Less Wrong is a community blog devoted to refining the art of human rationality. Please visit our About page for more information.

Comment author: turchin 26 June 2017 09:50:47PM *  1 point [-]

Thanks for interesting post. I think that there are two types of self-modification. In the first, an agent is working on lower level parts of itself, for example, by adding hardware or connecting modules. It produces evolutionary development with small returns and is relatively safe.

Another type is high-level self-modification, where the second agent is created, as you describe. Its performance should be mathematically proved (that is difficult) or tested in many simulated environments (which is also risky, as a superior agent will be able to break through it.) We could call it a revolutionary way of self-improvement. Such self-modification will provide higher returns if successful.

Knowing all this, most agents will prefer evolutionary development, that is gaining the same power by lower-level changes. But risk-hungry agents will still prefer revolutionary methods, in case if they are time constrained.
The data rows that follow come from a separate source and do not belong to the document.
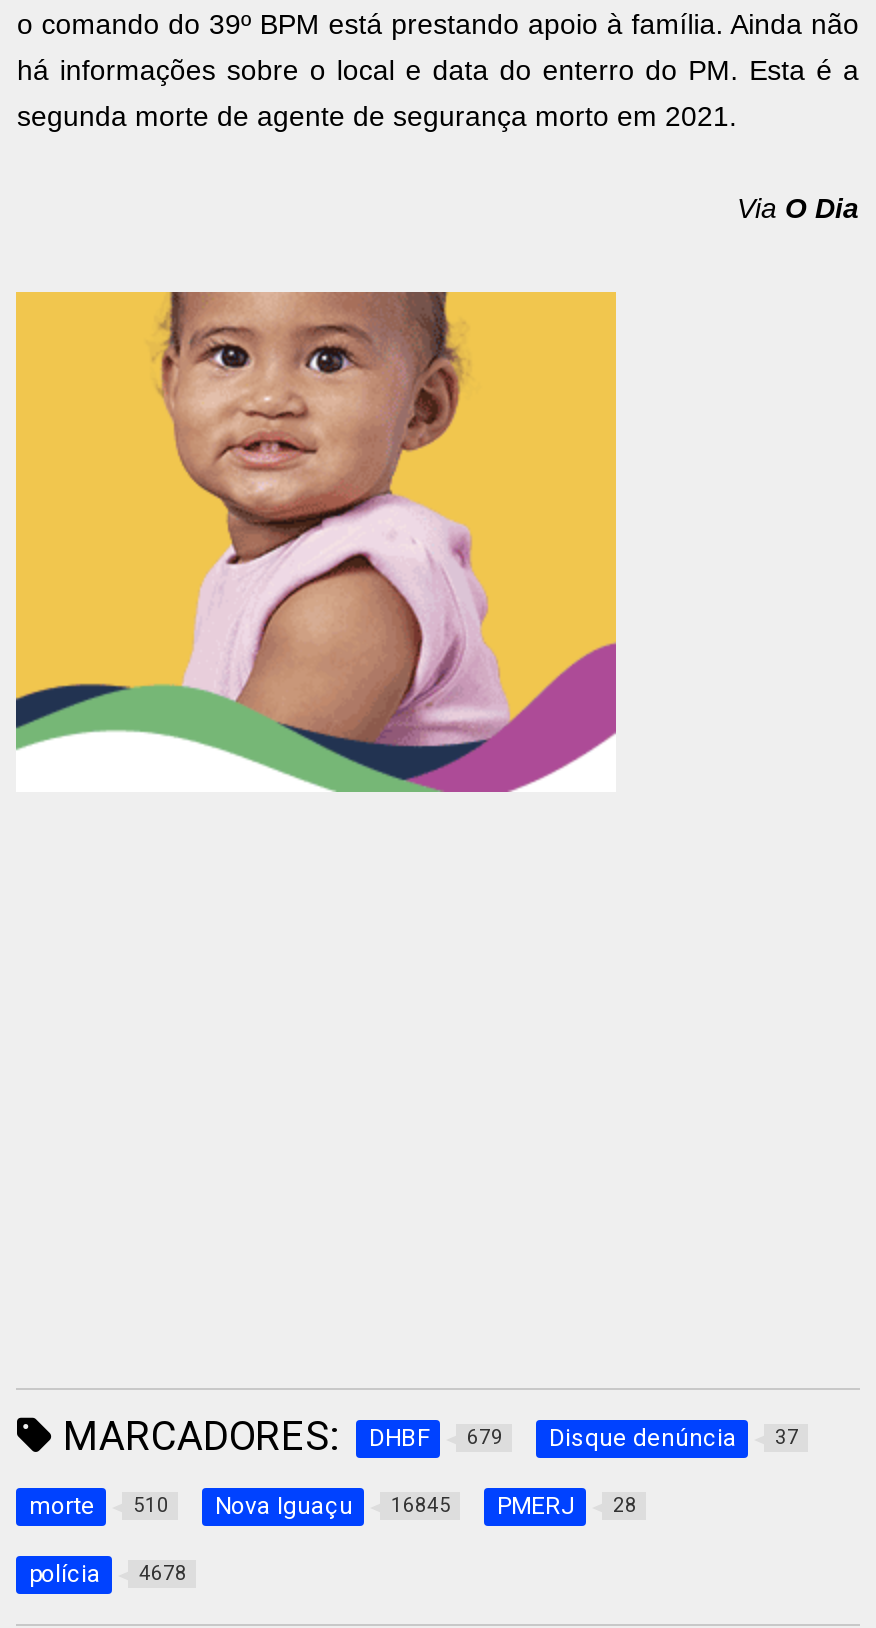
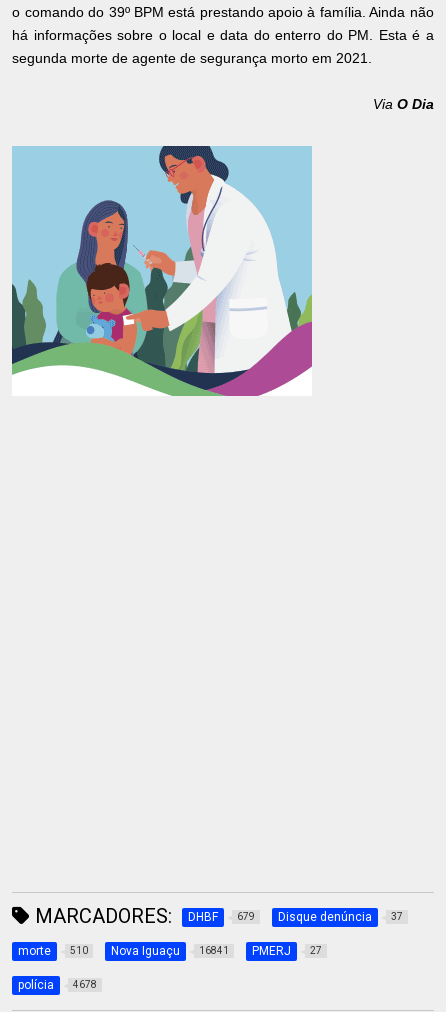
- [image]
+ [image]

- Nova Iguaçu 16845
+ Nova Iguaçu 16841

- PMERJ 28
+ PMERJ 27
Early stage AI will be time constrained by arms race with other (possible) AIs, and it will prefer risky revolutionary ways of development, even if its probability of failure will be very high.

(It was TL;DR of my text "Levels of self-improvement".)

Comment author: dogiv 28 June 2017 08:22:55PM 1 point [-]

Thanks, that's an interesting perspective. I think even high-level self-modification can be relatively safe with sufficient asymmetry in resources--simulated environments give a large advantage to the original, especially if the successor can be started with no memories of anything outside the simulation. Only an extreme difference in intelligence between the two would overcome that.

Of course, the problem of transmitting values to a successor without giving it any information about the world is a tricky one, since most of the values we care about are linked to reality. But maybe some values are basic enough to be grounded purely in math that applies to any circumstances.

Comment author: cousin_it 27 June 2017 03:45:54PM *  1 point [-]

Yeah, Schelling's "Strategy of Conflict" deals with many of the same topics.

A: "I would have an advantage in war so I demand a bigger share now" B: "Prove it" A: "Giving you the info would squander my advantage" B: "Let's agree on a procedure to check the info, and I precommit to giving you a bigger share if the check succeeds" A: "Cool"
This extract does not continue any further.